Birch Aquarium at Scripps
Visitors often ask why the scythe butterflyfish (Chaetodon falcifer, Prognathodes falcifer) is the emblematic fish of the Birch Aquarium at Scripps. This dazzling fish of vivid yellow with distinctive black scythe-like markings is currently displayed in Tank 16.
The fish was chosen as the logo of the Birch Aquarium at Scripps because Scripps Institution of Oceanography scientists played a major role in discovering and describing the species.
A Colorful Find
Scripps graduate student Andy Rechnitzer first discovered the butterflyfish in 1954 near Guadalupe Island, Baja California. The discovery was published in a 1958 issue of the Proceedings of the California Academy of Sciences:
"Rechnitzer swam down with aqualung equipment to try to collect a bright orange-yellow fish (a pomacentrid?) that he had seen while applying the derris-root paste at a depth of about 20 feet. Failing to relocate that specimen in the clouded water, he went lower, to the rocky bottom at a depth of about 100 feet, where, about a foot off the bottom, under a slight ledge at the base of the vertical underwater cliff, he saw, in the extremely clear water, and speared, the magnificent butterflyfish we are describing."
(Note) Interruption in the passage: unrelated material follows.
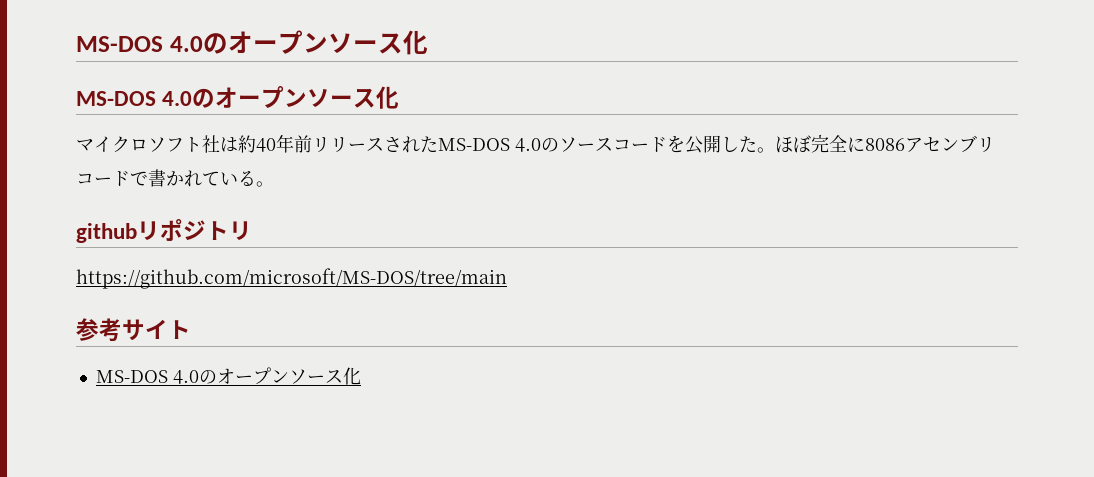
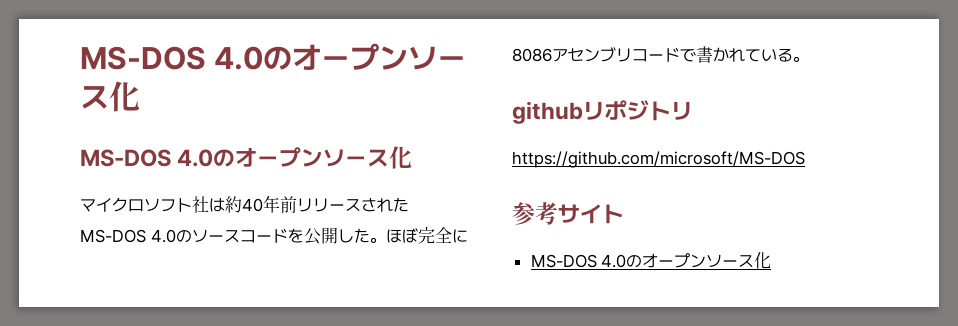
- https://github.com/microsoft/MS-DOS/tree/main
+ https://github.com/microsoft/MS-DOS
In 1970, Scripps collectors Ron McConnaghey and Bob Kiwala captured a live scythe butterflyfish in the La Jolla Canyon and successfully displayed it at the aquarium. Former Aquarium Director Don Wilkie officially selected this fish as the aquarium's logo because it represented the mission of the aquarium: exploration, discovery, observation, research, and education.